Director Fundador: João Ruivo    Director: João Carrega    Publicação Mensal    Ano XI    Nº124    Junho 2008

Editorial


Ser professor

Durante o passado mês assistiu-se à divulgação de um livro intitulado Ser Professor, editado pelo Instituto Politécnico de Castelo Branco e pela Associação Nacional de Professores. A obra torna público um estudo que divulga dados de uma sondagem nacional sobre a satisfação profissional dos professores e educadores e sobre o papel das organizações de docentes.

Em resumo, a pesquisa revela-nos que os sujeitos estudados (educadores e professores dos ensinos básico e secundário) se sentem satisfeitos quando avaliam a sua auto-estima bem como a sua imagem profissional. A maioria revela que não sente que a sociedade reconheça o seu trabalho profissional, o que desde logo se traduz num vencimento que não corresponde ao esforço dispendido para cumprir as funções exercidas, pelo que experimenta alguma preocupação com o futuro.

Demonstram ter capacidade e vontade para serem educadores e professores e gostam da profissão. Contudo sentem-se merecedores de mais e melhor reconhecimento, melhor vencimento e, sobretudo, de mais garantias relativamente ao futuro. Em geral manifestam-se satisfeitos com a escola e com os alunos, designadamente com a transparência na gestão da escola, com o bom ambiente aí vivido, e com a atenção que se disponibiliza aos alunos com dificuldades educativas especiais.

A maioria não está satisfeita com o interesse revelado pelos alunos nas questões de aprendizagem escolar e também apresenta uma insatisfação quanto às políticas educativas do Ministério da Educação. Concordam com a criação de uma Ordem dos professores e reflectem desilusão com o processo de progressão na carreira docente.

O que está a montante destas afirmações? Quanto a nós, desde logo o facto de vivermos uma conjuntura política, económica, social e até cultural que não motiva a escolha da profissão docente. Ser professor não é fácil. O Estado e a Sociedade olham para a escola e obrigam-na a sarar todos os males sociais que os governos não são capazes de enfrentar. A escola obriga-se a prevenir a toxicodependência, a educar para a cidadania, a formar para o empreendedorismo, a promover uma cultura ecológica e de defesa do meio ambiente, a motivar para a prevenção rodoviária, a transmitir princípios de educação sexual, a desenvolver hábitos alimentares saudáveis, a prevenir a Sida e outras doenças sexualmente transmissíveis, a utilizar as novas tecnologias da comunicação e da informação, a combater a violência, o racismo e o belicismo, a reconhecer as vantagens do multiculturalismo, a impregnar os jovens de valores socialmente relevantes, a prepará-los para enfrentarem com sucesso a globalização e a sociedade do conhecimento, e sabe-se lá mais o quê…

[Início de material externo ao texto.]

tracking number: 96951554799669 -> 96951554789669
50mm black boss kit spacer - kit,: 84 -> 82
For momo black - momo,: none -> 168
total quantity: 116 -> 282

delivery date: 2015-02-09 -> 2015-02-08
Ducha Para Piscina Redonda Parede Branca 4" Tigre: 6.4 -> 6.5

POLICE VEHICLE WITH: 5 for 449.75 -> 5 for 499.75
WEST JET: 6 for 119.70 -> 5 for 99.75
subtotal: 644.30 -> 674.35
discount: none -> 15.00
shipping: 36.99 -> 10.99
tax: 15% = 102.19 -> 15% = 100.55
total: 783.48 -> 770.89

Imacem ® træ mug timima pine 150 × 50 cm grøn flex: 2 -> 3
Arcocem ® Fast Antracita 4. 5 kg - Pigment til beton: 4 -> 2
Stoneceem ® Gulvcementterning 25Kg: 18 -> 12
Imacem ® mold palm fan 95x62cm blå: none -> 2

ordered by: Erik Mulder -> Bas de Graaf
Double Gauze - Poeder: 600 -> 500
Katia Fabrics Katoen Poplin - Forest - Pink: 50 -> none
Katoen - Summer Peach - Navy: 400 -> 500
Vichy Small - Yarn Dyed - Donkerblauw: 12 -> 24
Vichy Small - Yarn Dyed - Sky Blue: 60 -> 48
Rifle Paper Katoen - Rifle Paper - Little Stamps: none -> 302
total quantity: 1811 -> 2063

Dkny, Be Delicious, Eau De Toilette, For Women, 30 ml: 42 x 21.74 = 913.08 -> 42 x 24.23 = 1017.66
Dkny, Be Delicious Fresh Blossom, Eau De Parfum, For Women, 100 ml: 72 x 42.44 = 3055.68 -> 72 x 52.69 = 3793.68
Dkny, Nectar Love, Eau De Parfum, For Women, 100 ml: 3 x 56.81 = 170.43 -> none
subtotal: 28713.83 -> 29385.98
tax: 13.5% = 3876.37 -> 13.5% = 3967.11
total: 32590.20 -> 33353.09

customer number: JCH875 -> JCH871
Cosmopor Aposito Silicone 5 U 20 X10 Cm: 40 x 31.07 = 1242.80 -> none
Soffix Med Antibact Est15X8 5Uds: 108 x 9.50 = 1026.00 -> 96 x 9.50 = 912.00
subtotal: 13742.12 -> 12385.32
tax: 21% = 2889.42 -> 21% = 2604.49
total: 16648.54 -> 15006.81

Porém, os professores foram treinados para saberem fazer o que sempre fizeram e bem: ensinar. Mas, além disso, todo o dia se lhes exige o cumprimento de cada vez mais objectivos educativos que a sociedade não consegue alcançar.

Entregues a si próprios, sem acompanhamento nem adequada e suficiente formação complementar, os docentes sentem sobre os seus ombros o peso da enorme responsabilidade que lhes é imputada pelo Estado e pelas famílias.

Hoje, a profissão de professor caracteriza-se por oferecer poucos estímulos, incentivos, e até razões para que os docentes se envolvam num processo de motivação e evolução qualitativa das suas capacidades pessoais e profissionais. Por cada nova competência que se lhes exige, sem a correspondente e adequada formação, o professor vai atingindo níveis cada vez mais preocupantes de incompetência no cumprimento desses novos saberes que se lhe impõem e para os quais não foi preparado, aumentando os seus níveis de stress e de erosão profissional. Ou seja, o professor desprofissionaliza-se. E esta desprofissionalização determina o emergir de um progressivo clima de mal-estar que, a não ser alterado, pode vir a ter consequências muito negativas na aprendizagem dos alunos.